Mme Bartoletti est responsable mondiale de la confidentialité et de la gouvernance de l’IA de la société multinationale informatique Wipro, conseillère auprès du Conseil de l’Europe et co-fondatrice du réseau Women Leading in AI.
Elle s’inquiète du manque de représentation des femmes et des pays du Sud dans l’industrie de l’IA.
Elle s’est entretenue avec ONU Info en décembre lors du Forum sur la gouvernance de l’Internet 2024 à Riyad, en Arabie Saoudite, un forum annuel de l’ONU pour discuter des questions critiques de politique numérique.
Cette interview a été éditée pour plus de clarté et de longueur
Ivana Bartoletti En Europe, seulement 28 % des personnes travaillant dans le secteur de l’IA sont des femmes, ce qui a d’énormes conséquences. Chaque produit d’IA est composé d’éléments choisis par les utilisateurs. Ainsi, ne pas avoir suffisamment de femmes et de diversité dans les conversations est problématique. Mais il ne s’agit pas seulement d’avoir davantage de femmes codeuses et programmeuses. Il s’agit également de ceux qui décident de l’avenir de l’intelligence artificielle.
Le biais inhérent à ces outils a été un sujet clé dans chaque panel auquel j’ai participé au Forum sur la gouvernance de l’Internet, ainsi que la manière de garantir que le Sud global ait une voix beaucoup plus forte.
ONU Info Quels conseils donneriez-vous aux femmes et aux filles intéressées à travailler dans ce domaine ?
Ivana Bartoletti Qu’il existe de nombreuses façons d’accéder à l’IA et à la technologie, et qu’il n’est pas nécessaire d’être un codeur. J’ai toujours été intéressé par la politique des données. Par exemple, si nous parlons d’une base de données, la manière dont les données sont collectées n’est pas neutre, quelqu’un décide quelles données sont incluses. Et par conséquent, les prédictions faites par l’IA à notre sujet ne sont pas neutres.
Nous avons besoin que des femmes et des personnes issues d’horizons très divers s’impliquent dans la gouvernance de l’IA, de l’audit, du journalisme d’investigation, afin d’identifier où les choses ne vont pas.
ONU Info Comment pouvons-nous garantir que les systèmes d’IA sont déployés de manière équitable et transparente ?
Ivana Bartoletti De nombreuses collaborations ont lieu entre les gouvernements, le secteur privé, les grandes entreprises technologiques, les entreprises et la société civile. Mais il faut faire plus, car la nécessité d’exactitude et de transparence pourrait devenir de plus en plus une exigence légale.

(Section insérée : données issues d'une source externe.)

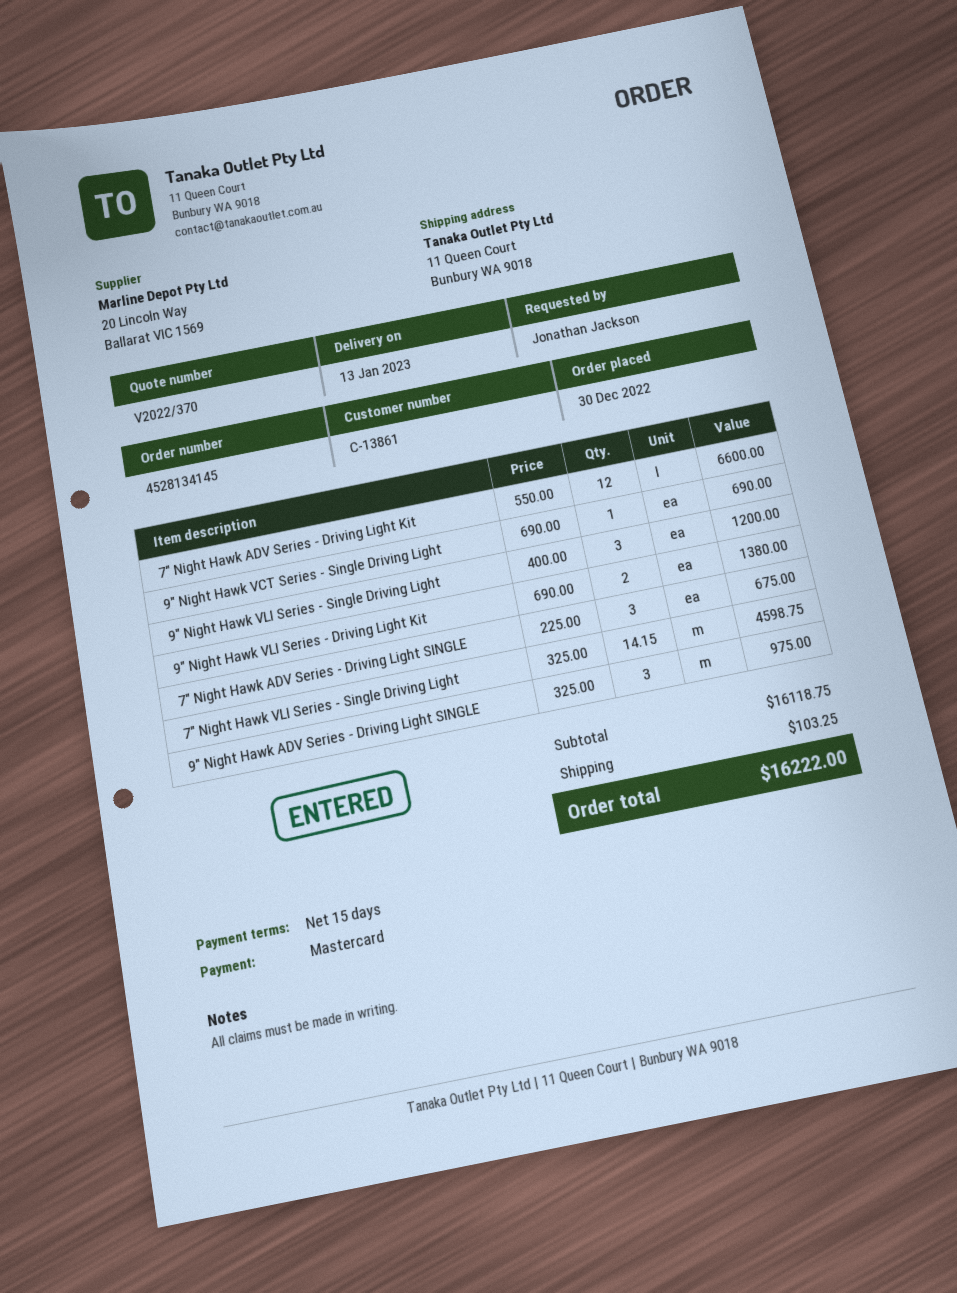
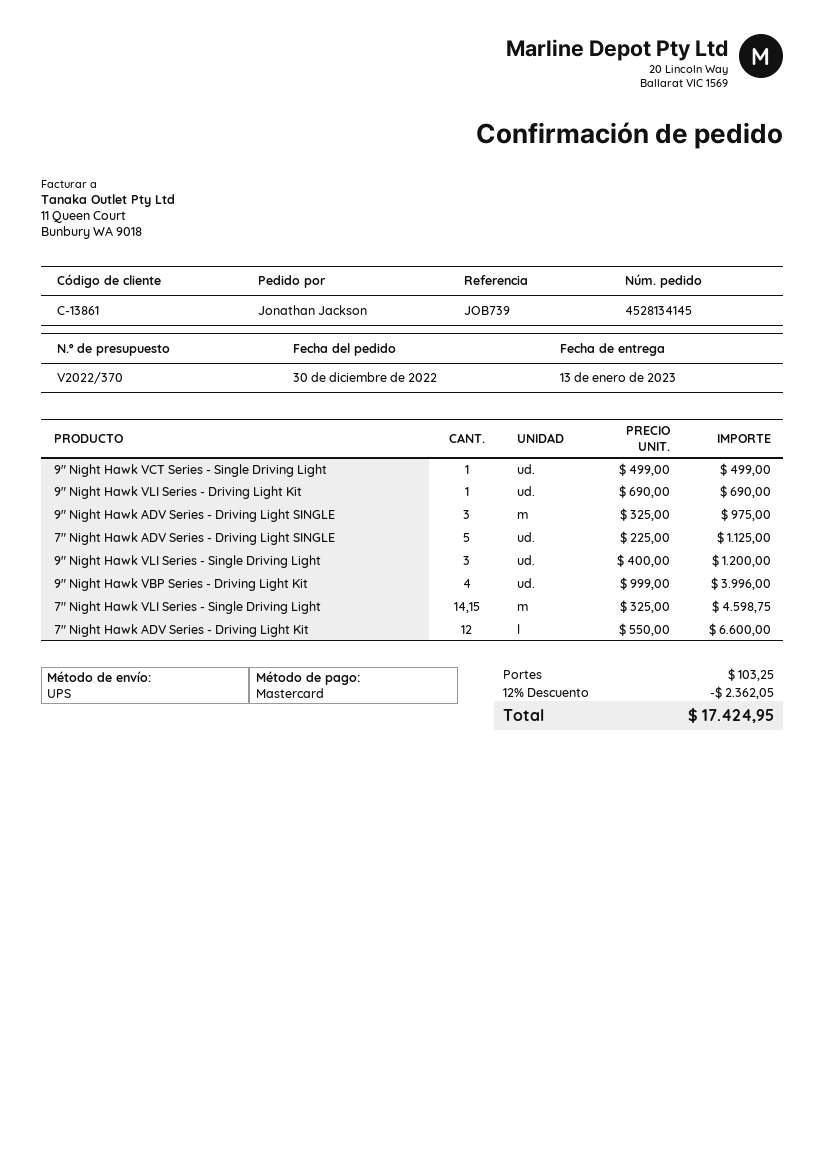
9" Night Hawk VCT Series - Single Driving Light: 1 x 690.00 = 690.00 -> 1 x 499.00 = 499.00
9" Night Hawk VLI Series - Driving Light Kit: 2 x 690.00 = 1380.00 -> 1 x 690.00 = 690.00
7" Night Hawk ADV Series - Driving Light SINGLE: 3 x 225.00 = 675.00 -> 5 x 225.00 = 1125.00
9" Night Hawk VBP Series - Driving Light Kit: none -> 4 x 999.00 = 3996.00
discount: none -> 12% = 2362.05
total: 16222.00 -> 17424.95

Des discussions doivent avoir lieu dans tous les pays pour garantir que l’IA n’exacerbe pas les inégalités existantes dans notre société ou ne rende pas Internet encore plus dangereux.
ONU Info Dans un monde où il est si facile de diffuser de fausses vidéos, images et désinformations, comment pouvons-nous garantir que chacun comprend comment utiliser en toute sécurité la technologie à laquelle il est exposé ?
Ivana Bartoletti Je pense que l’éducation est importante et que la maîtrise de l’IA est importante, y compris dans les écoles, pour développer un esprit critique. Mais l’éducation ne peut pas remplacer la responsabilité des entreprises, car il existe trop d’asymétrie entre nous en tant qu’individus et l’ampleur de la collecte de données et le pouvoir des grandes entreprises technologiques.
Il est totalement injuste de dire aux individus qu’ils sont responsables de leur sécurité en ligne. Je pense que la maîtrise de l’IA est cruciale, mais nous devons être très clairs sur le fait que la responsabilité incombe aux entreprises qui commercialisent les produits et au gouvernement qui réglemente leur utilisation.